もっともヒットしたヤングタイマー・フェラーリだったが……
1980年代を代表するフェラーリ「328GTS」が、2025年7月8日にイギリスで開催されたRMサザビーズの「Cliveden House 2025」オークションに登場。希少な右ハンドル仕様として注目されたこの1台の落札価格は、まさかの1000万円未満に。はたしてその理由とは? モデル解説とあわせてお届けします。
ディーノ由来のV8エンジン横置き搭載の最終進化形
フェラーリの開祖「イル・コンメンダトーレ」ことエンツォ翁が存命中に設計・発売された最後のフェラーリのひとつである「328」シリーズは、1985年に当時大人気を博していた「308」シリーズの後継モデルとして登場。伝統的なマラネッロの横置きミッドシップ「ディーノV8」エンジンを搭載するシャシーの基本構成は308と大差ないものの、このニューモデルではパフォーマンスとデザインの両面で大幅な改良が施されていた。

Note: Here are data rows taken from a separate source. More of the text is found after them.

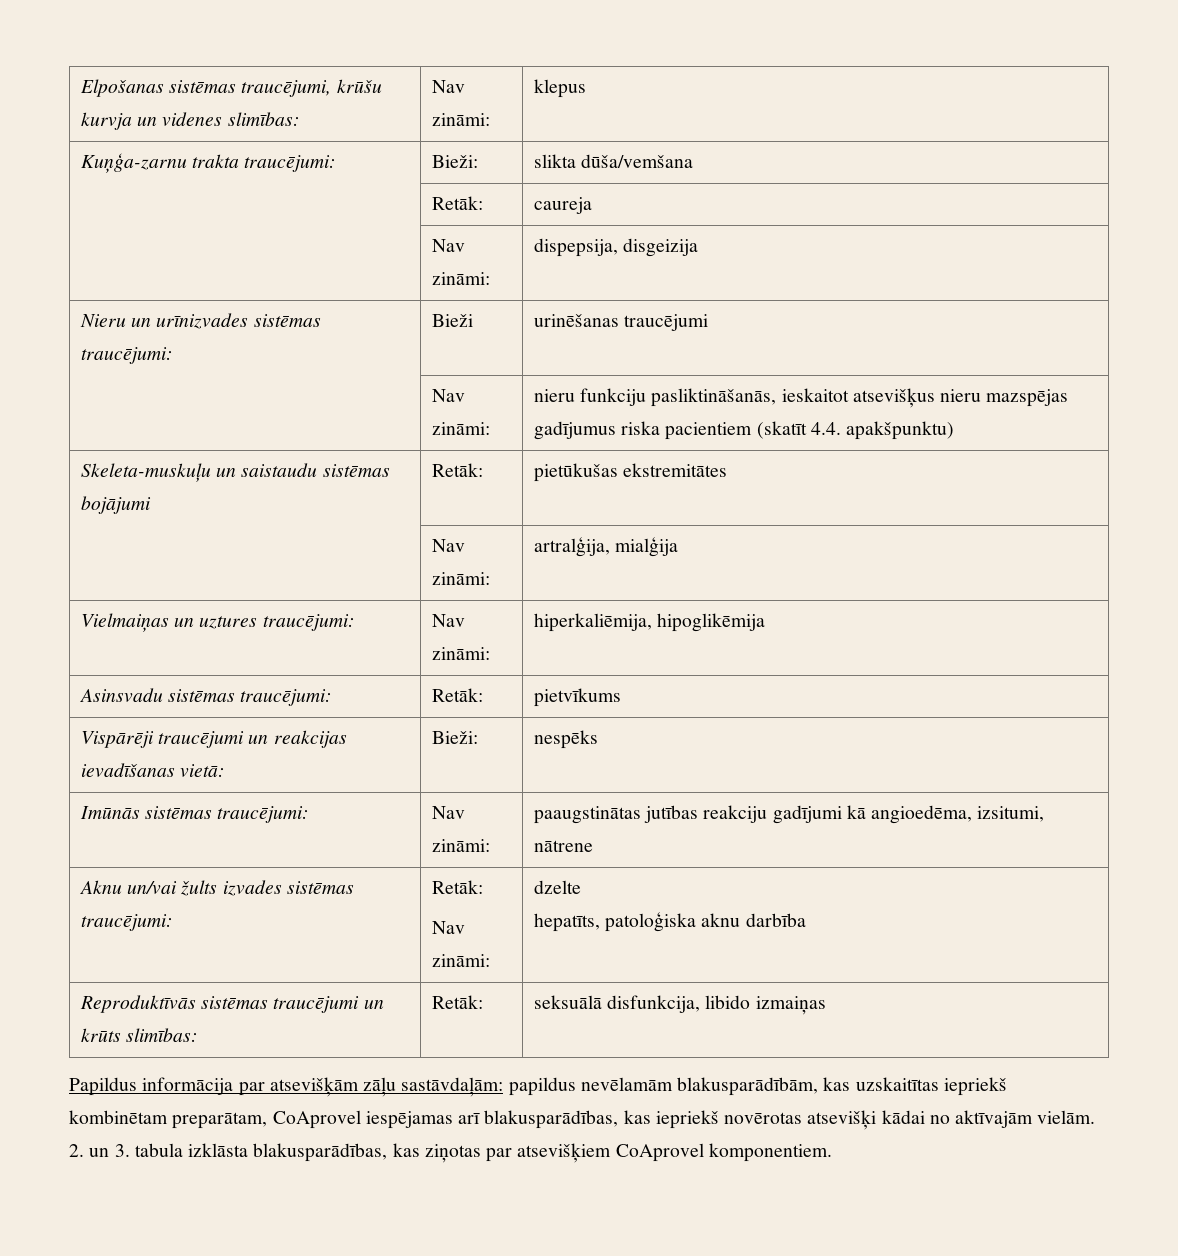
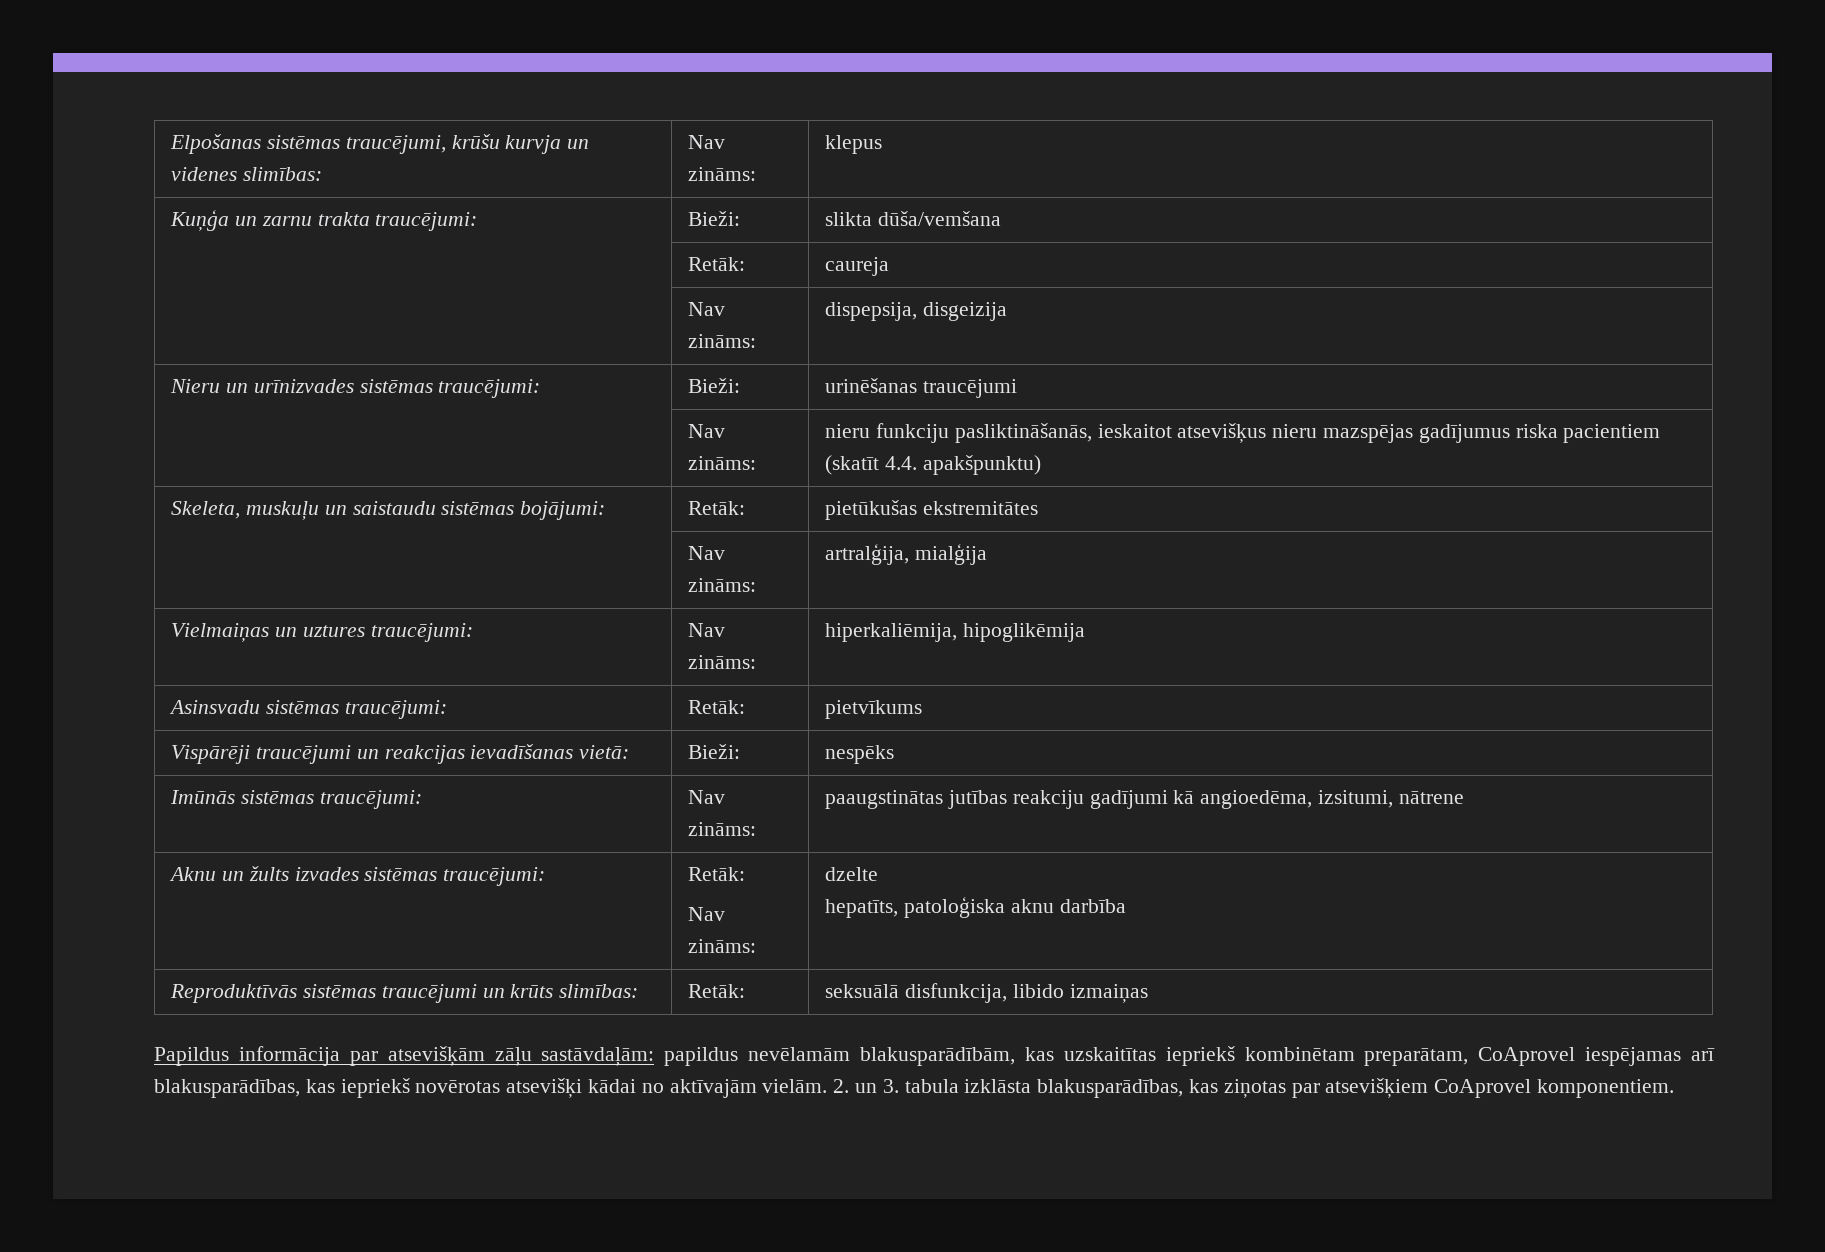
- Elpošanas sistēmas traucējumi, krūšu kurvja un videnes slimības: | Nav zināmi: | klepus
+ Elpošanas sistēmas traucējumi, krūšu kurvja un videnes slimības: | Nav zināms: | klepus
- Kuņģa-zarnu trakta traucējumi: | Bieži: | slikta dūša/vemšana
+ Kuņģa un zarnu trakta traucējumi: | Bieži: | slikta dūša/vemšana
- | Nav zināmi: | dispepsija, disgeizija
+ | Nav zināms: | dispepsija, disgeizija
- Nieru un urīnizvades sistēmas traucējumi: | Bieži | urinēšanas traucējumi
+ Nieru un urīnizvades sistēmas traucējumi: | Bieži: | urinēšanas traucējumi
- | Nav zināmi: | nieru funkciju pasliktināšanās, ieskaitot atsevišķus nieru mazspējas gadījumus riska pacientiem (skatīt 4.4. apakšpunktu)
+ | Nav zināms: | nieru funkciju pasliktināšanās, ieskaitot atsevišķus nieru mazspējas gadījumus riska pacientiem (skatīt 4.4. apakšpunktu)
- Skeleta-muskuļu un saistaudu sistēmas bojājumi | Retāk: | pietūkušas ekstremitātes
+ Skeleta, muskuļu un saistaudu sistēmas bojājumi: | Retāk: | pietūkušas ekstremitātes
- | Nav zināmi: | artralģija, mialģija
+ | Nav zināms: | artralģija, mialģija
- Vielmaiņas un uztures traucējumi: | Nav zināmi: | hiperkaliēmija, hipoglikēmija
+ Vielmaiņas un uztures traucējumi: | Nav zināms: | hiperkaliēmija, hipoglikēmija
- Imūnās sistēmas traucējumi: | Nav zināmi: | paaugstinātas jutības reakciju gadījumi kā angioedēma, izsitumi, nātrene
+ Imūnās sistēmas traucējumi: | Nav zināms: | paaugstinātas jutības reakciju gadījumi kā angioedēma, izsitumi, nātrene
- Aknu un/vai žults izvades sistēmas traucējumi: | Retāk:
- Nav zināmi: | dzelte
+ Aknu un žults izvades sistēmas traucējumi: | Retāk:
+ Nav zināms: | dzelte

レオナルド・フィオラヴァンティの率いるピニンファリーナのデザイナーたちは、ドラッグ係数と空力揚力に関する最新の研究成果を反映させつつ、フェラーリのデザイン言語を忠実に継承することに成功したといえるだろう。フィオラヴァンティが自ら手掛けたとされるオリジナルなウェッジ形状は、再設計されたノーズとマッチングしたテールバンパーでマイルドなラインで仕上げられた。また、バンパーはボディカラーに合わせて塗装され、エアダムスカートと一体化させることにより、デザインをさらに現代的に進化させた。
右ハンドル仕様は全生産台数6068台中わずか512台
いっぽう、308シリーズ時代の2926ccから3186ccまでスケールアップされた「ティーポF105CB」エンジンは、本国および旧EC仕様では公称270psを発揮し、100km/hまでの加速は6秒未満だった。
ラインナップはクローズドクーペの「GTB(グラントゥリズモ・ベルリネッタ)」と、「タルガ」スタイルのデタッチャブル(取り外し可能な)ルーフパネルを備えた「GTS(グラントゥリズモ・スパイダー)」の2タイプで展開される。
1988年には史上唯一のマイナーチェンジを受け、ABS装着を見越してサスペンションのジオメトリーを再設計する。このときネガティブオフセットとなったことから、16インチ径のアロイホイールは、当初の深リム+凹型ハブから凸型ハブへと変更され、次世代モデル「348」シリーズにバトンタッチする1989年まで生産された。
それまでのフェラーリに比べると、耐久性や実用性でも大幅に安定感を増した328シリーズは、1980年代のフェラーリではもっとも人気のあるモデルのひとつに数えられている。とくにGTSは合計6068台(ほかに諸説あり)が製造され、そのうち右ハンドル仕様は512台が生産されたといわれている。このオークション出品車両もそのうちの1台である。